Electricity is a very important means of transport of energy
from one place to another --
because it is very easy to connect and disconnect energy-using
devices;
because it is easy to convert mechanical energy into electrical
energy and vice versa;
because it is easy to transport electrical energy;
because electrical energy is transmitted very rapidly (almost
at the speed of light);
and because there are many physical effects involving
electrical energy which make possible conversion into light, sound,
motion, force, heat, cooling, and rapid transmission of
information.
Of course, before we can make devices that use electricity, we have to
understand how electricity works.
To understand what is happening in an electrical system,
we have to appreciate that something is actually moving in the
wires, and be able to imagine it. The wires have to provide a path
for the current -- a circuit that goes from one terminal of
a source of electrical energy (like a battery) to the other terminal.
The current has a direction, which is
an important part of the mental model.
One place where current direction makes a difference in
everyday life is when we put batteries into something. If you put a
battery in backwards, the device most likely will not work.
However, most devices require that current pass in the right direction.
In this section we meet the light-emitting diode,
which cares strongly about which way the current is going.
The "simple" circuit
All the circuits discussed in the first module were simple, in the sense that
there is only one path for the current. All of the current goes through each wire
and any devices that are in the circuit. The current is everywhere the same.
You can do a lot with such circuits! Here's an example:
The refrigerator light is only on when the door is open.
How would you make a switch that works this way? You
could use your switch to make a "burglar alarm," that would cause a buzzer to sound
when a door is opened.
More about capacitors
The diagram for a
capacitor tries to describe what is inside. Some capacitors
actually look like this: a pair of conducting plates with a thin layer
of insulation between them. The "plates" can be large pieces of metal
foil, separated by insulating paper, and then rolled up to make it
compact. However, it would take many square miles of foil to make
a capacitor comparable to the one in the kit; the typical foil-and-paper
capacitor will store only 1 millionth as much energy as the one in
the kit.
Capacitors are used for several purposes in electrical
circuits.
They can store energy. The capacitor in your kit was originally
intended as a power supply that could keep a computer from
forgetting everything in a short power outage. Computer monitors
and automobile ignitions require a very high voltage, and this is
produced by pumping current into a capacitor, in much the same way
that high pressure air is made by pumping air into a tank.

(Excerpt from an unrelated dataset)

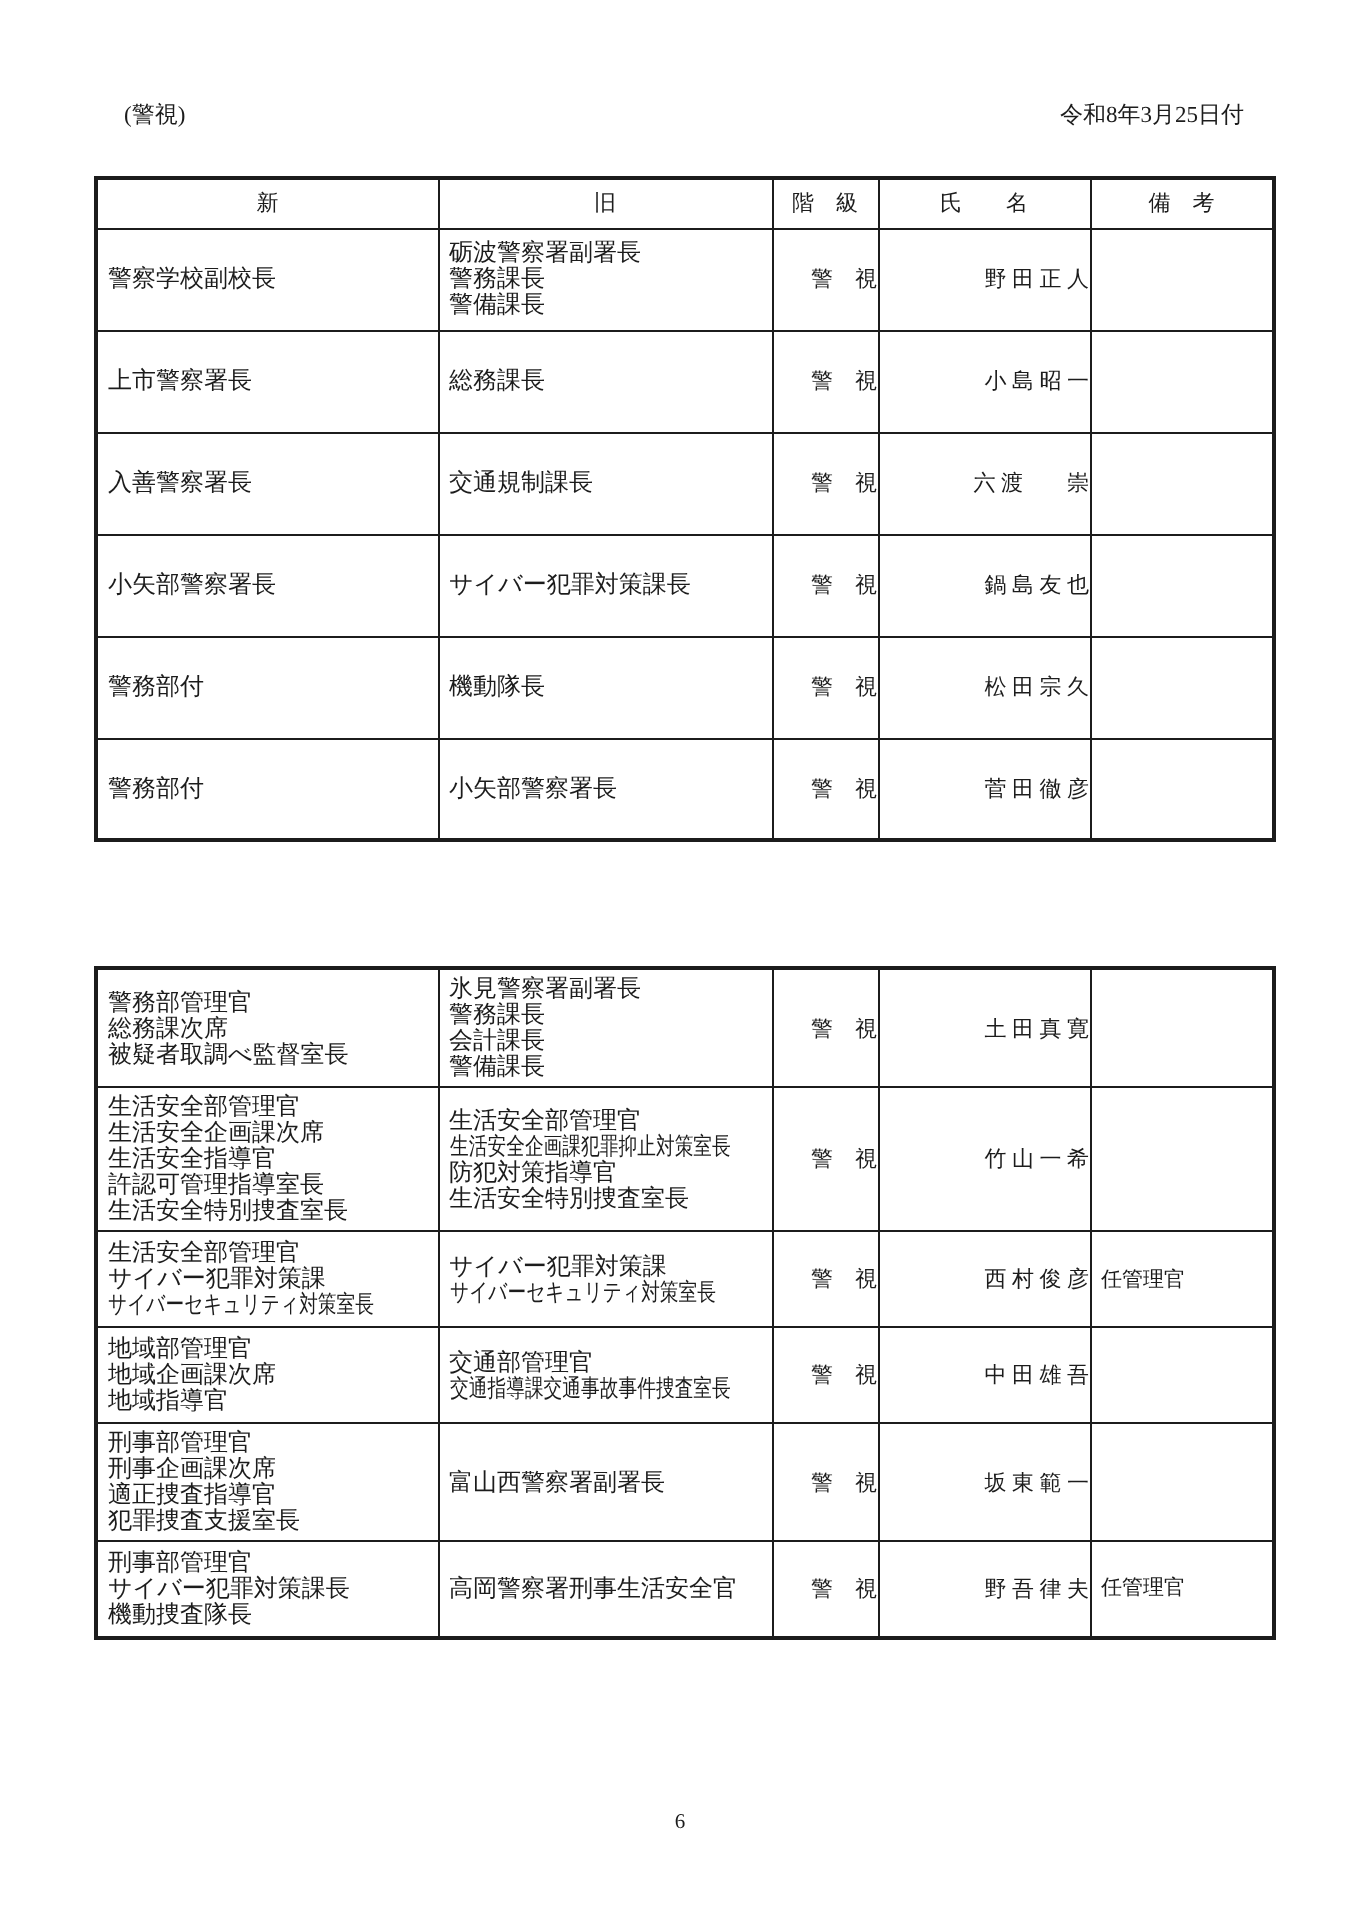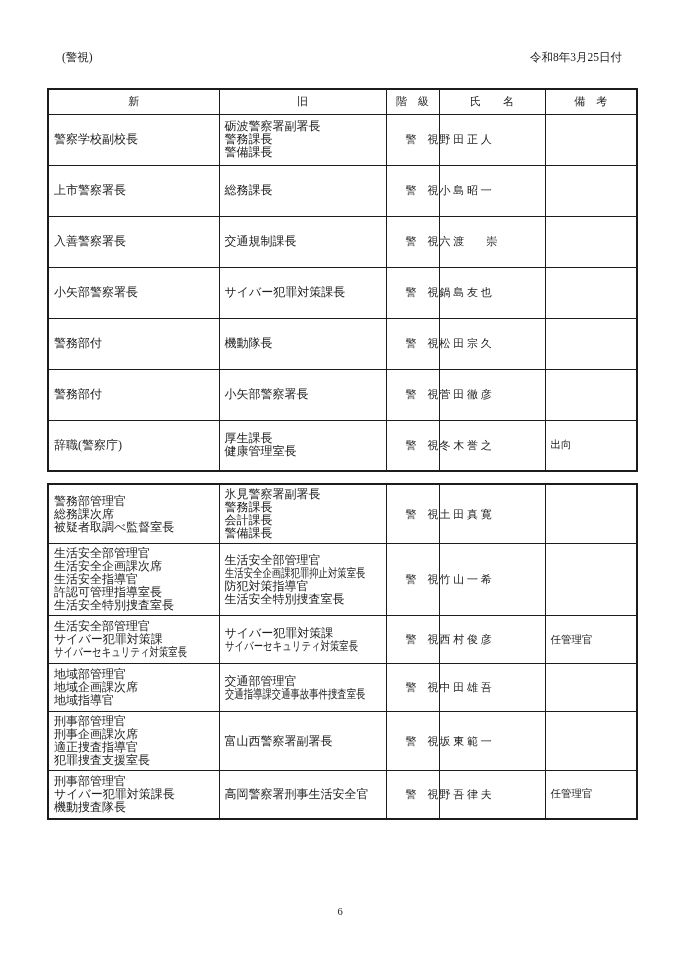"野 田 正 人" td.cell-name { text-align: left -> right }
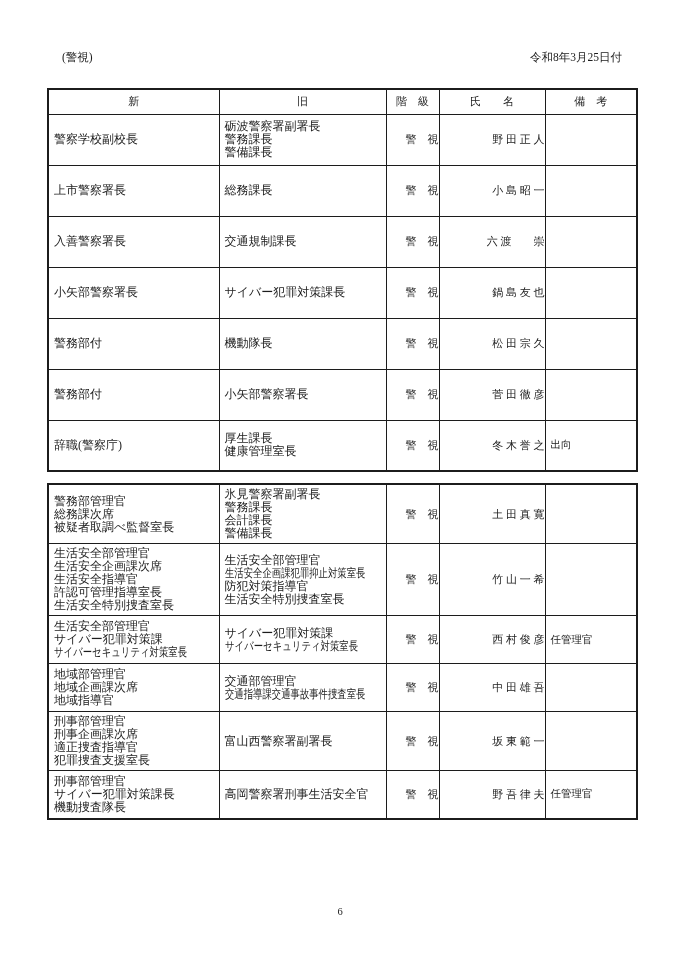"辞職(警察庁)" tr { html: <tr> <td> <div>辞職(警察庁)</div> </td> <td> <div>厚生課長</div> <div>健康管理室長</div> </td> <td>警 視</td> <td>冬 木 誉 之</td> <td>出向</td> </tr> -> none }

Capacitors can store information. The fastest memory in a
computer is in the form of a large set of tiny capacitors.
Capacitors are a kind of filter: a constant current is blocked
when the capacitor charges up, but an alternating current is
transmitted. This in turn leads to their use in more complicated
filters; when you turn the dial on a radio you most likely are
changing the behavior of a capacitor.
This lets the signal from one station enter into the circuit,
so that you hear that broadcast and not that of all the other stations.